The question of degeneracy points is a little more subtle, but let me make one thing clear: **if one crosses a degeneracy point, the adiabatic theorem is no longer valid** and one cannot use the Berry phase equation that you have written in the question (the denominator will become zero at the degeneracy point).

Now, let us take the spin in magnetic field example as an illustration of the Berry phase. Suppose we have a spin-1/2 particle in a magnetic field. The spin will align itself to the magnetic field and be in the low energy state $E=E_-$. Now, we decide to adiabatically change the direction of the magnetic field, keeping the magnitude fixed. Adiabatically means that the probability of the spin-1/2 particle transitioning to the $E=E_+$ state is vanishingly small, i.e. $\hbar/\Delta t<<E_+-E_-$. Suppose now that the magnetic field traces out the loop below, starting and ending at the red point:

Berry Phase

In this case, one will pick up a Berry phase equal to:

\begin{equation} \textbf{Berry Phase}=\gamma = -\frac{1}{2}\Omega \end{equation}

where $\Omega$ is the solid angle subtended. This formula is proven in Griffiths QM section 10.2. However, it is not that important to understand the overall picture.

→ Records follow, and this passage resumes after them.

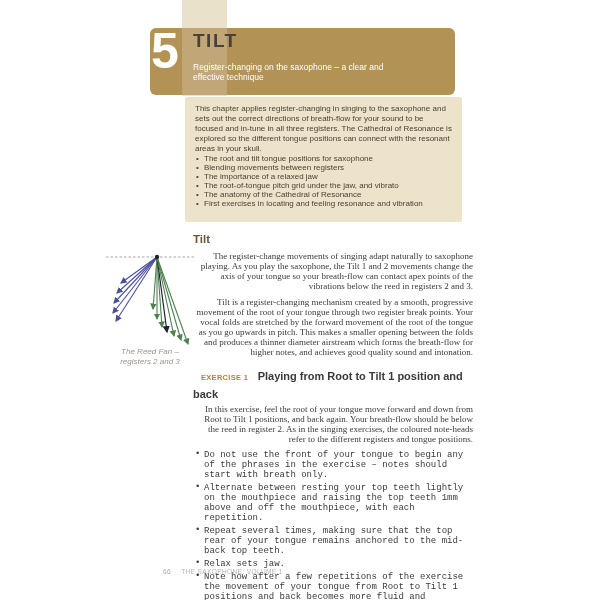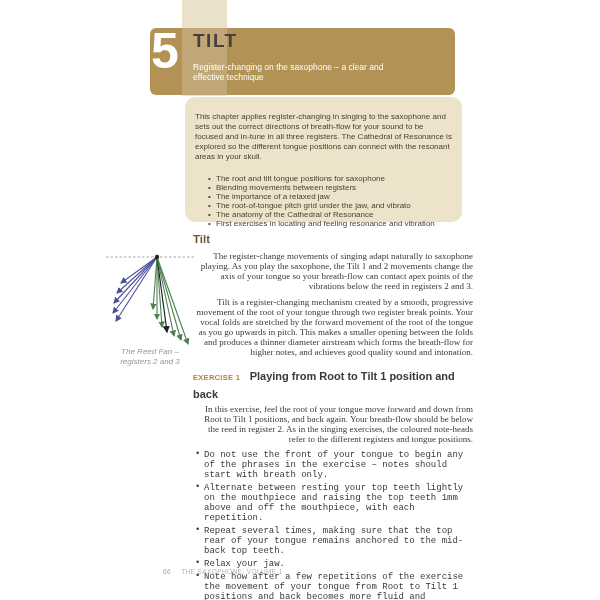"This chapter applies register-changing" .summary-box { border-radius: 10px -> 2px; padding: 15px 10px 0 10px -> 7px 10px 0 10px }
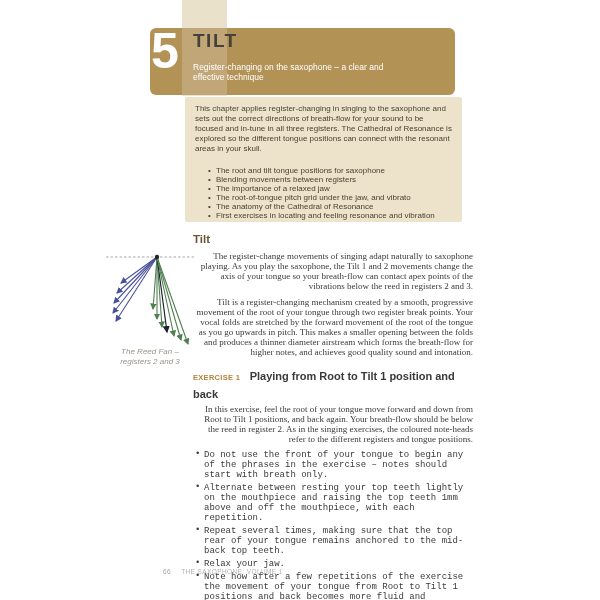"The root and tilt tongue" ul.covers { margin: 12px -> 0 }
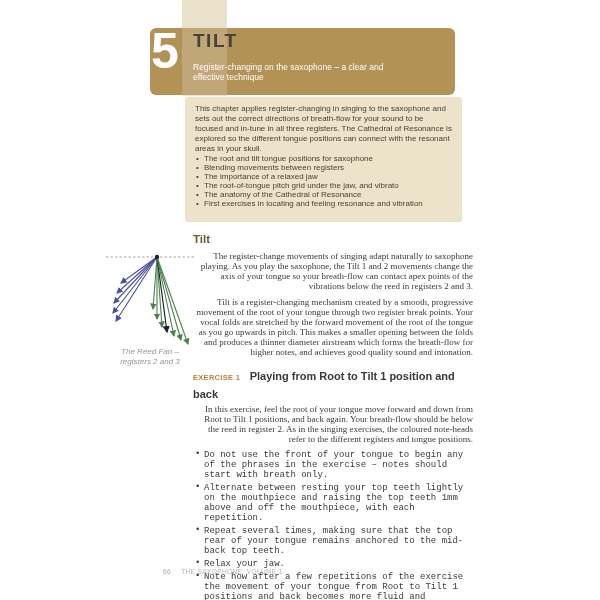"EXERCISE 1" .exercise-label { margin-left: none -> 8px }
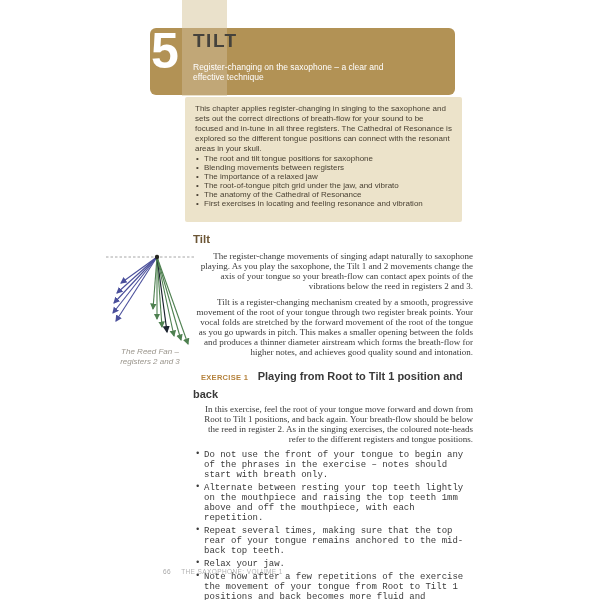"Relax your jaw." li { text: your -> sets }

I chose this example because there a couple things to note that make it relevant to your question:

1) The adiabatic theorem is **critical** in this problem for defining the Berry phase. Since the Berry phase depends on the solid angle, any transition to the $E=E_+$ state would have destroyed the meaning of tracing out the solid angle.

2) The degeneracy point lies at the center of the sphere where $B=0$, where $B$ is the magnetic field. Though the spin may traverse any loop on the sphere, it cannot go through this degeneracy point for the Berry phase to have any meaning. This degeneracy point is ultimately responsible for the acquisition of the Berry phase, however. We must in some sense "go around the degeneracy point without going through it" for one to obtain a Berry phase.

The compatibility with the adiabatic theorem has been made clear by the answer from @Xcheckr. I just would like to add some insight to the degeneracy issue.

This degeneracy, which gives rise to the acquisition of a nontrivial Berry phase, lives in the abstract parameter space. It is in general not to be traversed by the interested closed path of adiabatic parameter evolution somehow because it is a singularity (topological defect) in terms of the adiabatic construction. And in regards to the spin-$\frac{1}{2}$ example of a $3D$ parameter space, the degeracy at $B=0$ is nothing but a magnetic monopole of the Berry curvature fictitious gauge field defined upon the parameter space. The presence of such a monopole renders the $U(1)$ bundle nontrivial, hence the $\pi_2(S^2)=\mathbb{Z}$ classification.

In simple words, once you have a monopole, no wonder you obtain nonzero Berry phase by calculating the fictitious magnetic flux covered by the subtended solid angle. If you know the Weyl semimetal, which has a $\vec{k}\cdot\vec\sigma$ Hamiltonian in $3D$ near the band crossing (Weyl point), you immediately know that the aforesaid $B=0$ degeneracy corresponds directly to the $k=0$ Weyl point.